A formal fellowship in Clinical Cytogenetics is available in the laboratory. This is a two-year program, accredited by the American Board of Medical Genetics, which requires one year of full time work in the clinical laboratory and one year of research. Fellows in this program participate actively in all components of the laboratory activities, including cell culture, cell harvest and slide preparation, microscopic analysis of metaphase and interphase cells, utilization of FISH techniques, CAP proficiency testing, case review and sign out and teaching at conferences.

The Molecular Pathology rotation is also integrated with the Cytology rotation (10 hrs over 2 months) and exposes the resident to the theoretical and practical fundamentals of applied molecular biology.

The Molecular Diagnostic Laboratory (Dr. Janina Longtine, Clinical Director) performs about 1000 tests annually, and pioneers new techniques in this area. Although a specific rotation in this laboratory is assigned for residents in the 1st 2 years. Molecular Pathology is integrated throughout the resident's training as we believe it is a critical component in today's practice. This rotation is integrated with the Cytology rotation (10 hrs over 2 months) and exposes the resident to the theoretical and practical fundamentals of applied molecular biology. The laboratory tests center on neoplasia by assessing clonality through antigen receptor rearrange-ments or by identifying specific chromosomal translocations at the molecular level. In addition, tests for genetic mutations associated with risk of thrombophilia are also a major focus of the laboratory. The techniques employed include Southern blot hybridization and the polymerase chain reaction. Specimens processed in the laboratory include blood, bone marrow and tissue biopsies. Examples of specific tests done include: a) Southern blot analysis of immunoglobulin or T cell receptor genes for B or T cell clonality and/or for clonal EBV; b) RT-PCR for bcr-abl mRNA (t(9;22)); c) Invader (cleavase based) assays for Factor V Leiden and Prothrombin 20210A point mutation; and d) PCR analysis of immunoglobulin or T cell receptor genes for B or T cell clonality.
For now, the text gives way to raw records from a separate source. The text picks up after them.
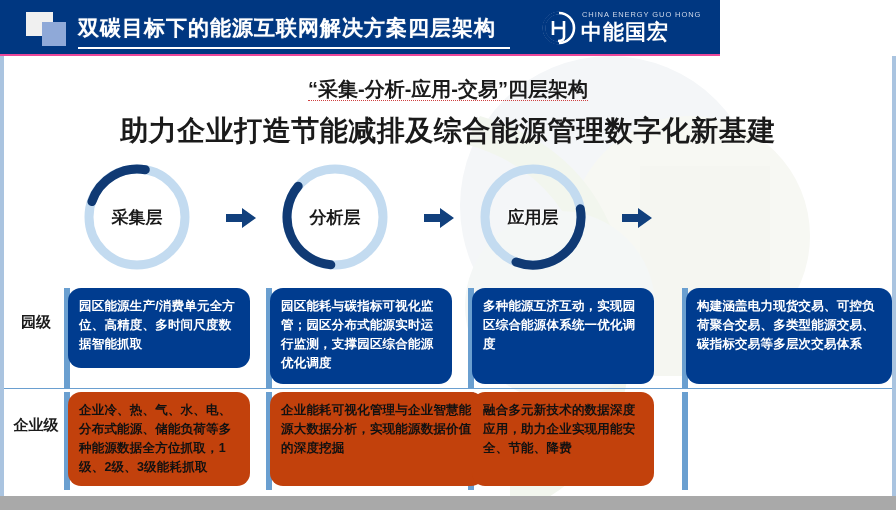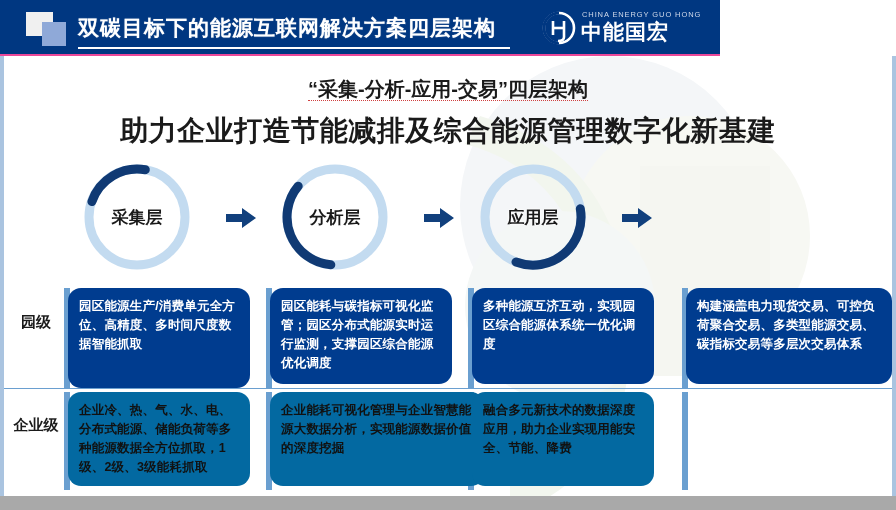--- a/index.html
+++ b/index.html
@@ -118,21 +118,21 @@
   }
   .card {
     position: absolute;
     border-radius: 13px;
     padding: 9px 11px 7px 11px;
     font-size: 12.5px; font-weight: bold;
     line-height: 19px;
     letter-spacing: 0.2px;
   }
   .card-top { background: #003c8f; color: #ffffff; }
-  .card-bot { background: #0369a1; color: #111111; }
+  .card-bot { background: #c2410c; color: #111111; }
   
   .accent {
     position: absolute; width: 6px; background: #6a9fd0;
   }
 </style>
 </head>
 <body>
 
 <div id="slide">
 
@@ -222,21 +222,21 @@
 
   <div class="row-label label-park">园级</div>
   <div class="row-label label-ent">企业级</div>
   <div class="divider"></div>
 
   <div class="accent" style="left:64px;  top:288px; height:100px;"></div>
   <div class="accent" style="left:266px; top:288px; height:100px;"></div>
   <div class="accent" style="left:468px; top:288px; height:100px;"></div>
   <div class="accent" style="left:682px; top:288px; height:100px;"></div>
 
-  <div class="card card-top" style="left:68px;  top:288px; width:182px; height:100px;">园区能源生产/消费单元全方位、高精度、多时间尺度数据智能抓取</div>
+  <div class="card card-top" style="left:68px;  top:288px; width:182px; height:80px;">园区能源生产/消费单元全方位、高精度、多时间尺度数据智能抓取</div>
   <div class="card card-top" style="left:270px; top:288px; width:182px; height:96px;">园区能耗与碳指标可视化监管；园区分布式能源实时运行监测，支撑园区综合能源优化调度</div>
   <div class="card card-top" style="left:472px; top:288px; width:182px; height:96px;">多种能源互济互动，实现园区综合能源体系统一优化调度</div>
   <div class="card card-top" style="left:686px; top:288px; width:206px; height:96px;">构建涵盖电力现货交易、可控负荷聚合交易、多类型能源交易、碳指标交易等多层次交易体系</div>
 
   <div class="accent" style="left:64px;  top:392px; height:98px;"></div>
   <div class="accent" style="left:266px; top:392px; height:98px;"></div>
   <div class="accent" style="left:468px; top:392px; height:98px;"></div>
   <div class="accent" style="left:682px; top:392px; height:98px;"></div>
 
   <div class="card card-bot" style="left:68px;  top:392px; width:182px; height:94px;">企业冷、热、气、水、电、分布式能源、储能负荷等多种能源数据全方位抓取，1级、2级、3级能耗抓取</div>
As a result of the considerable experience many of our residents have from prior research which utilized molecular biology techniques and concepts, there is considerable latitude in formulating a meaningful rotation. Residents who need exposure observe and/or perform a Southern blot hybridization and polymerase chain reaction assay. Interpretative skills of the laboratory results are acquired through tutorial sessions with the professional staff which address the specific technical issues and interpretive pitfalls inherent in each of the assays. In addition, the residents participate in the weekly laboratory sign-out where the correlation of these tests with other clinical and pathologic data is stressed as well as the related issues of quality assurance and cost-effectiveness. The residents are encouraged to independently review the results prior to the sign-out sessions. The wording of the resultant interpretive reports is discussed with the resident at this session and the report written by the senior pathologist. The residents are provided with a packet of pertinent literature for independent readings. Electives for those wishing further experience and full time fellow-ships approved by the American Board of Medical Genetics are available and have been pursued successfully by residents.

The professional staff associated with the Cytogenetics Laboratory are: Cynthia Morton, Ph.D., Frederick Bieber, Ph.D., Mary Sandstrom, Ph.D., Stanislawa Weremowi-cz, Ph.D., and Jonathan Fletcher, M.D., Those associated with the Diagnostic Molecular Biology Laboratory are Janina Longtine, M.D., Ph.D., and Frank Kuo, M.D., Ph.D., M.D., Jeffrey Kutok, M.D., Ph.D., Neal Lindeman, M.D.